Directions for this task
Your copy of the entries below should hold exactly the lines from the one containing "total: 6433.44 -> 6466.64" to the one containing "Equithème Chaussettes Nikita", inclusive, and no pictures.
** Opening Records provided block **
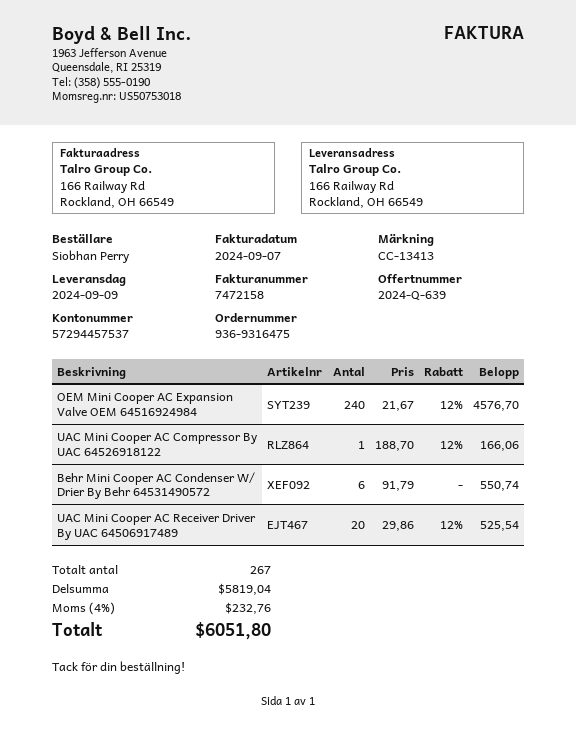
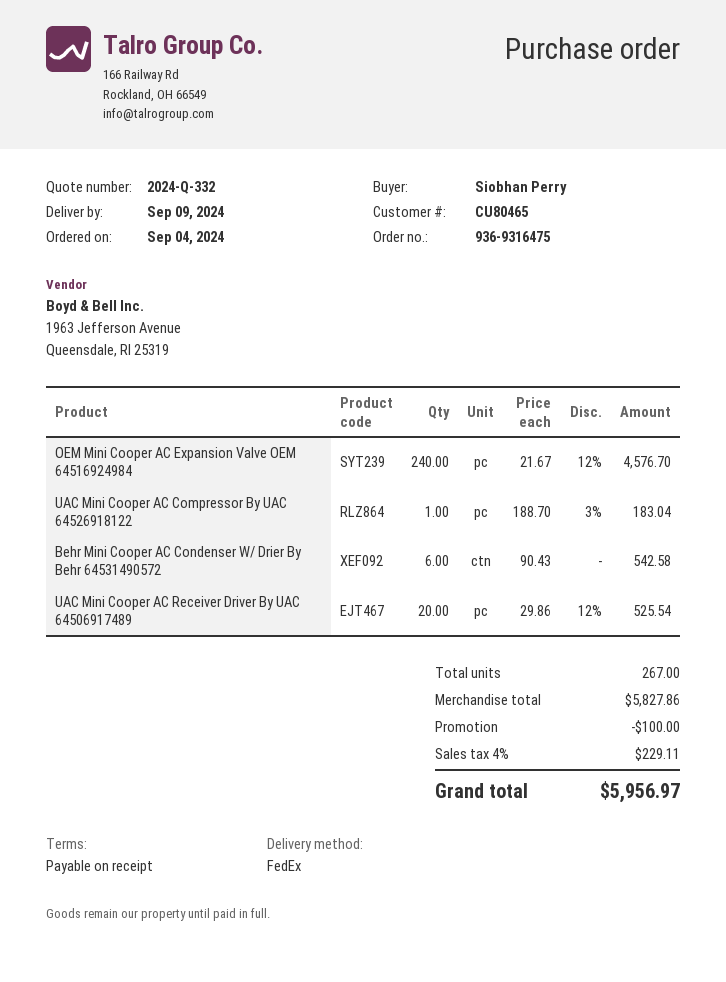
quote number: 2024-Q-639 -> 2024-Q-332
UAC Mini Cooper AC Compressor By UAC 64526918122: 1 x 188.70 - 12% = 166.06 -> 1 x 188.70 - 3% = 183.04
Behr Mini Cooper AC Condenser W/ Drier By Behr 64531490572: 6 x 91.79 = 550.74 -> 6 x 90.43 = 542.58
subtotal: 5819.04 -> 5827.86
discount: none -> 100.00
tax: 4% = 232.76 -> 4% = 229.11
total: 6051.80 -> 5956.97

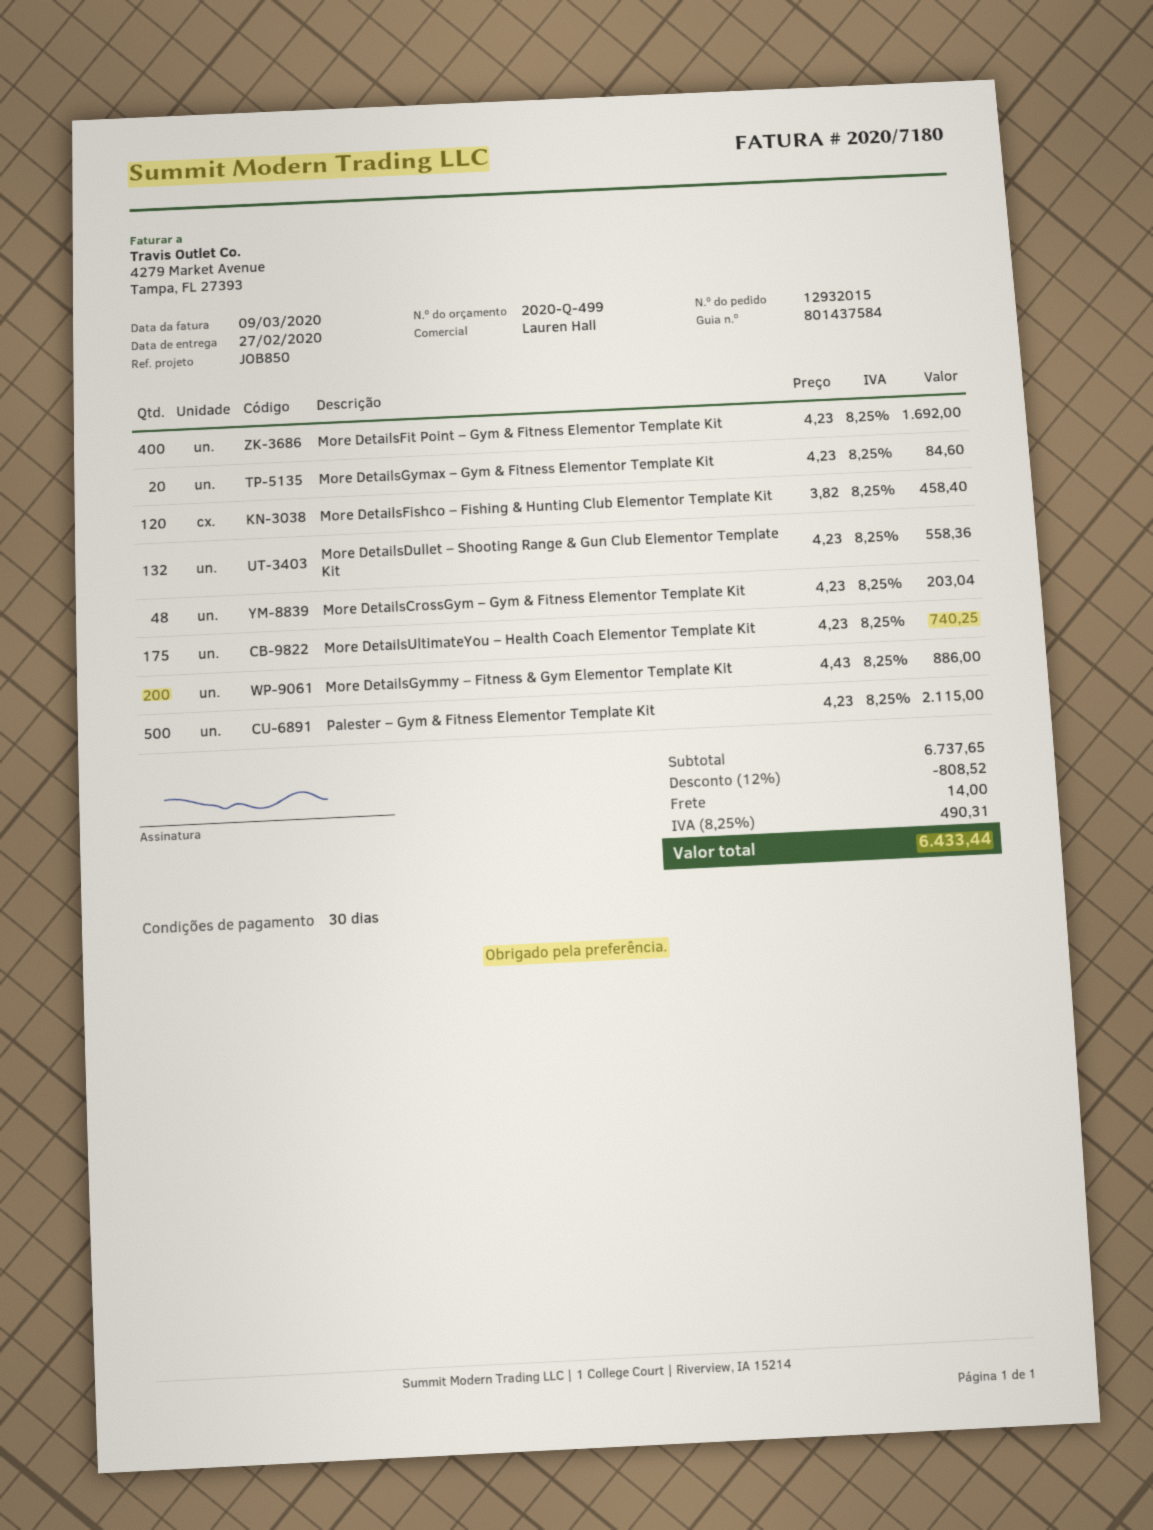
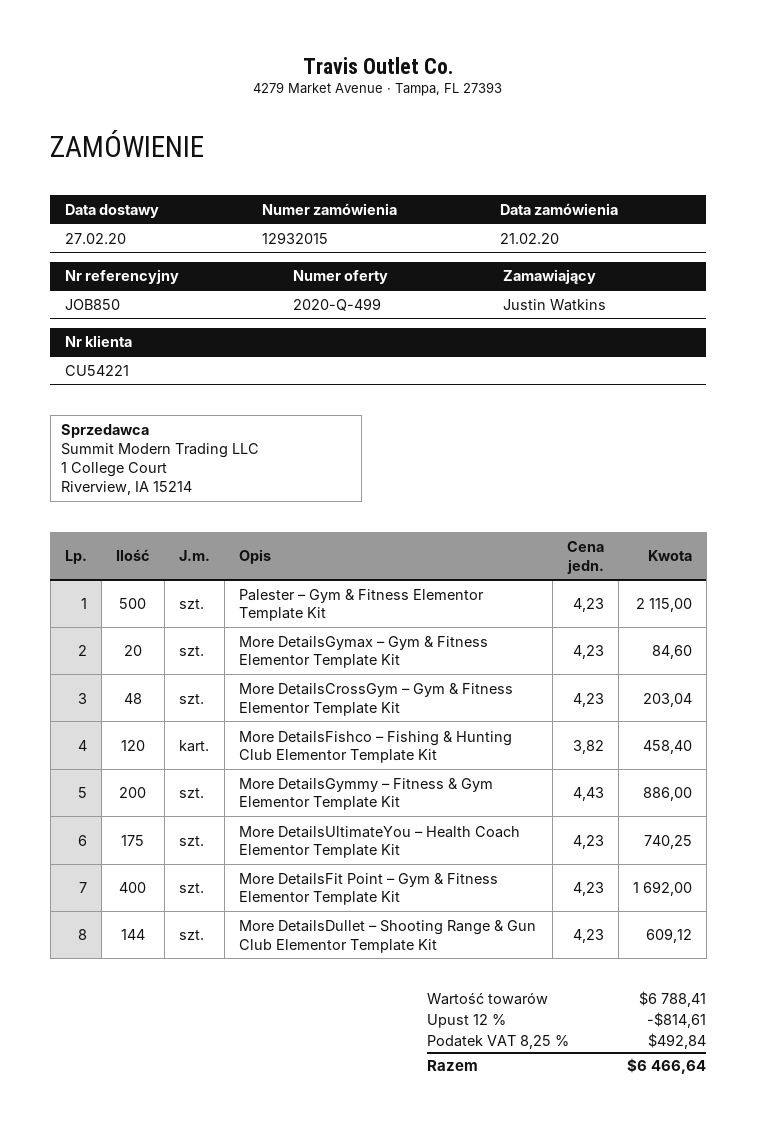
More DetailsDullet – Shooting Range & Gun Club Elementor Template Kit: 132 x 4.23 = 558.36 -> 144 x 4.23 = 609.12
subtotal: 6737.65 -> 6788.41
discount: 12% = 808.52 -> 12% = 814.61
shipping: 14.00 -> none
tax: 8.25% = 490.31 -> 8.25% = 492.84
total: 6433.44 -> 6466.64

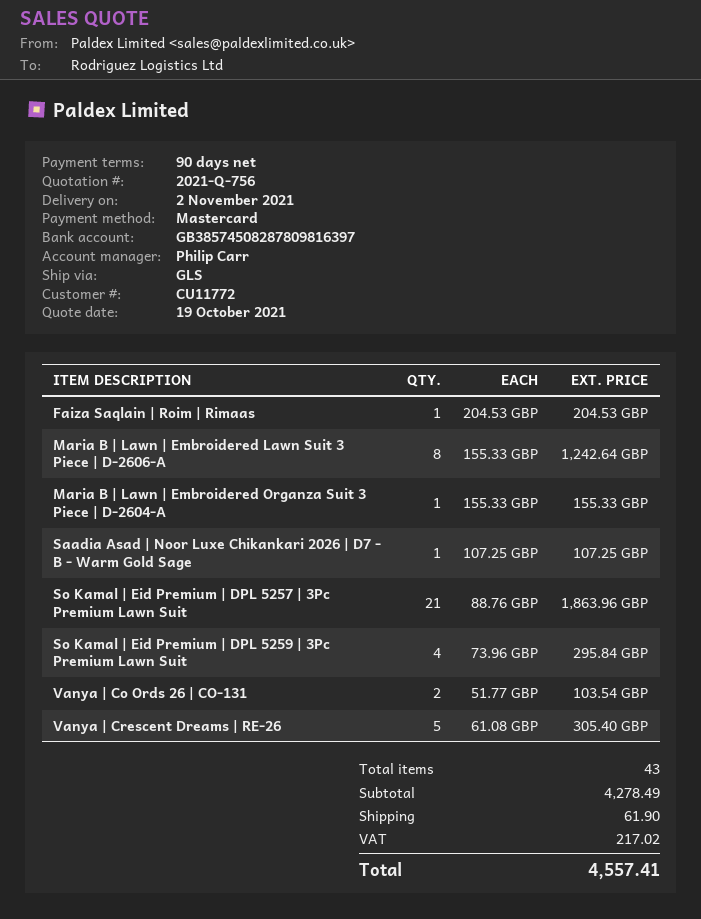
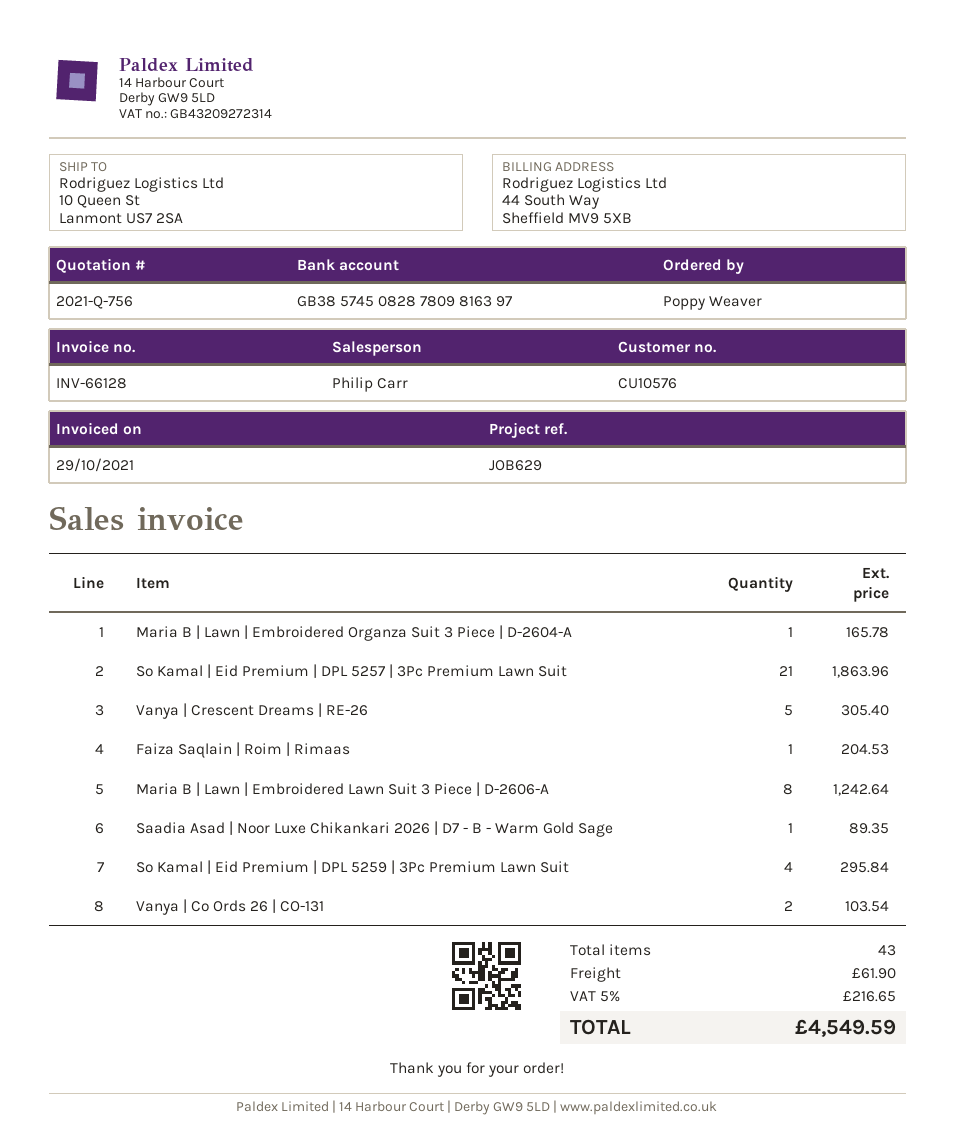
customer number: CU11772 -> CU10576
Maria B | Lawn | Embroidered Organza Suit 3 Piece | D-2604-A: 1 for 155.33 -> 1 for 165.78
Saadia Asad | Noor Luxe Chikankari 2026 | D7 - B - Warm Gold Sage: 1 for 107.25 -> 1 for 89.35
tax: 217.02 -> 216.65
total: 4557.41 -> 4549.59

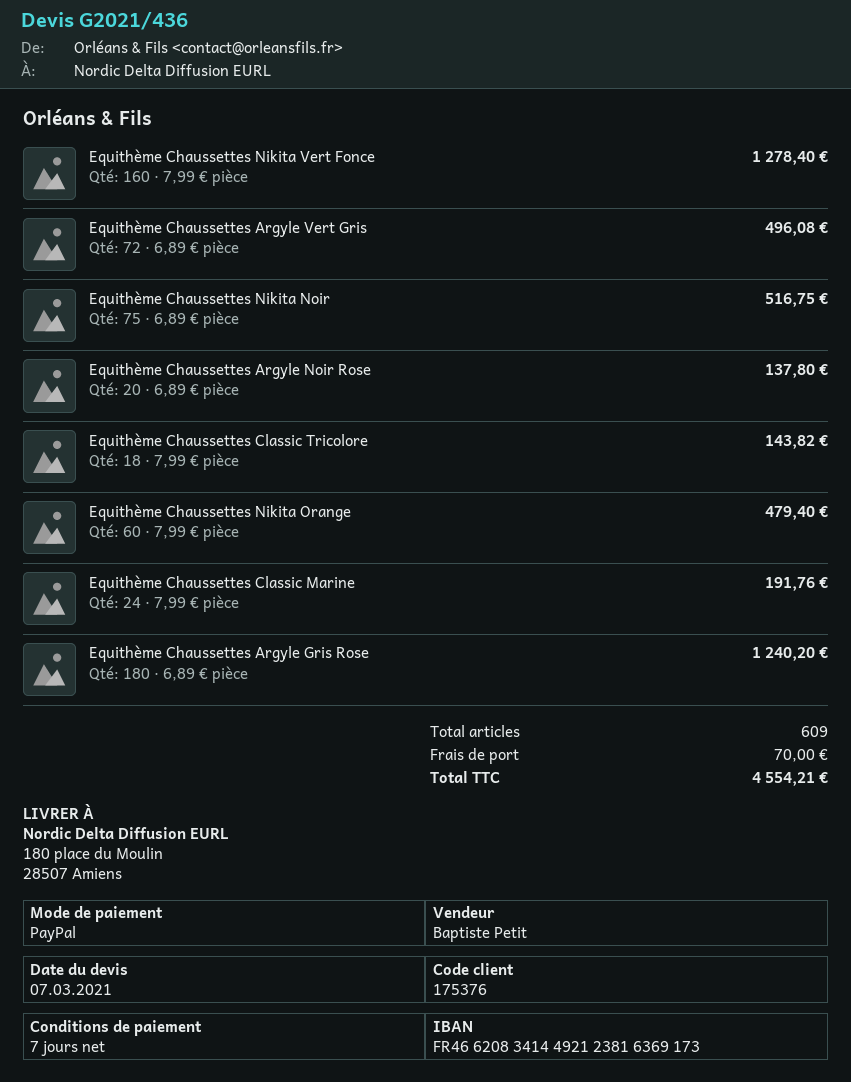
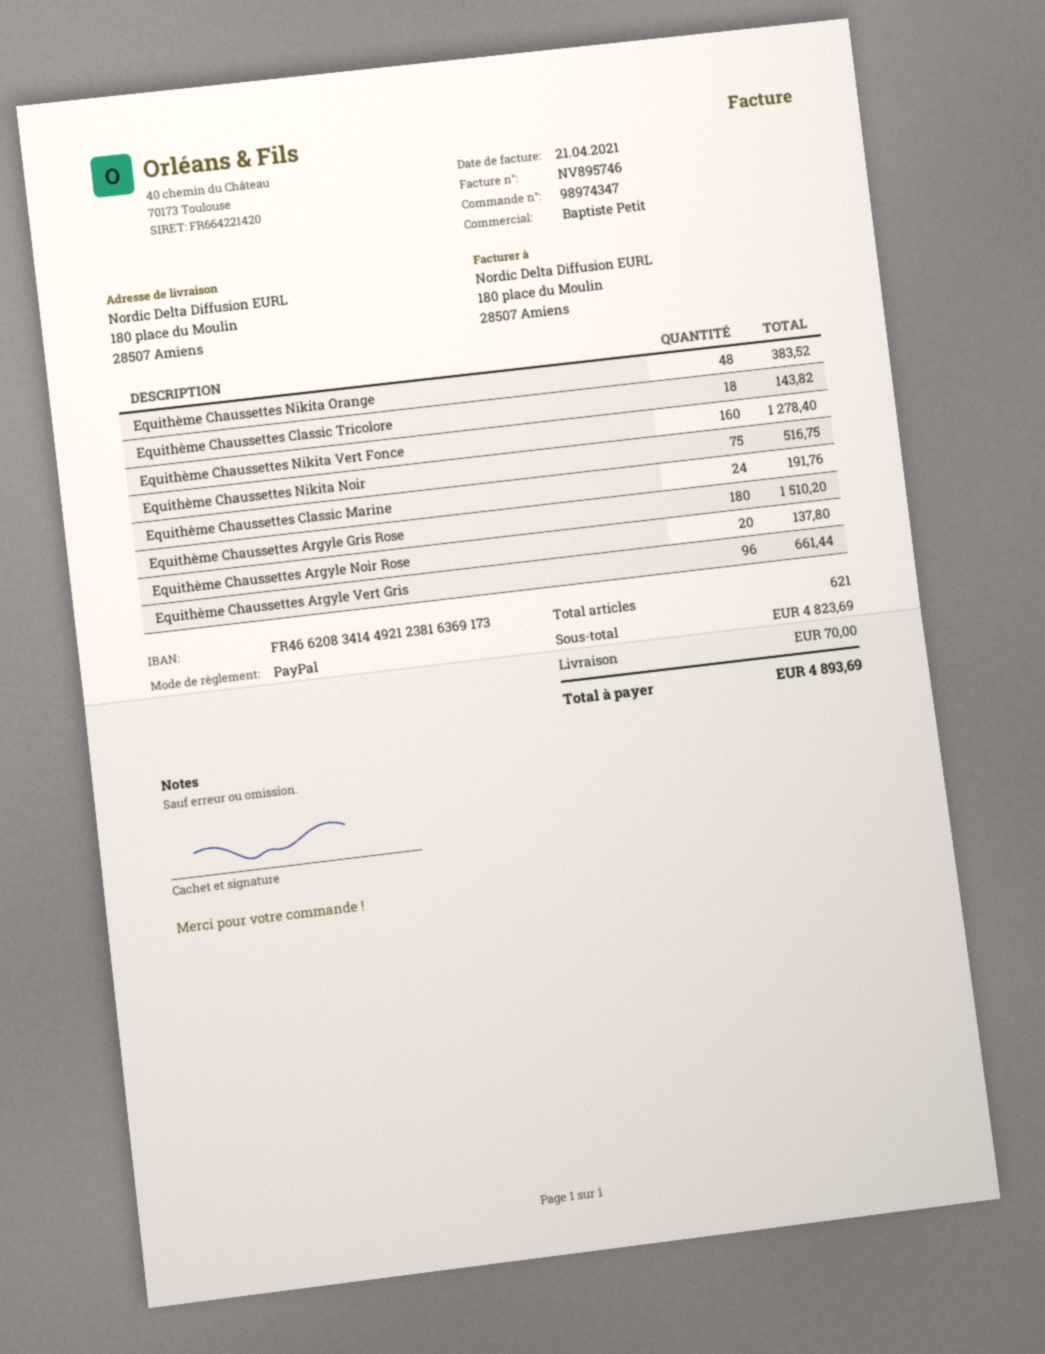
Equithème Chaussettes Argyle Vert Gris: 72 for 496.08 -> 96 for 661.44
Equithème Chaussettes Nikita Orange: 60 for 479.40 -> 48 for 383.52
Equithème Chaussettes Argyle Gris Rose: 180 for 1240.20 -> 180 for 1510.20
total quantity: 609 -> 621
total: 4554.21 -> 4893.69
** Closing Records provided block **
Answer space
total: 6433.44 -> 6466.64

customer number: CU11772 -> CU10576
Maria B | Lawn | Embroidered Organza Suit 3 Piece | D-2604-A: 1 for 155.33 -> 1 for 165.78
Saadia Asad | Noor Luxe Chikankari 2026 | D7 - B - Warm Gold Sage: 1 for 107.25 -> 1 for 89.35
tax: 217.02 -> 216.65
total: 4557.41 -> 4549.59

Equithème Chaussettes Argyle Vert Gris: 72 for 496.08 -> 96 for 661.44
Equithème Chaussettes Nikita Orange: 60 for 479.40 -> 48 for 383.52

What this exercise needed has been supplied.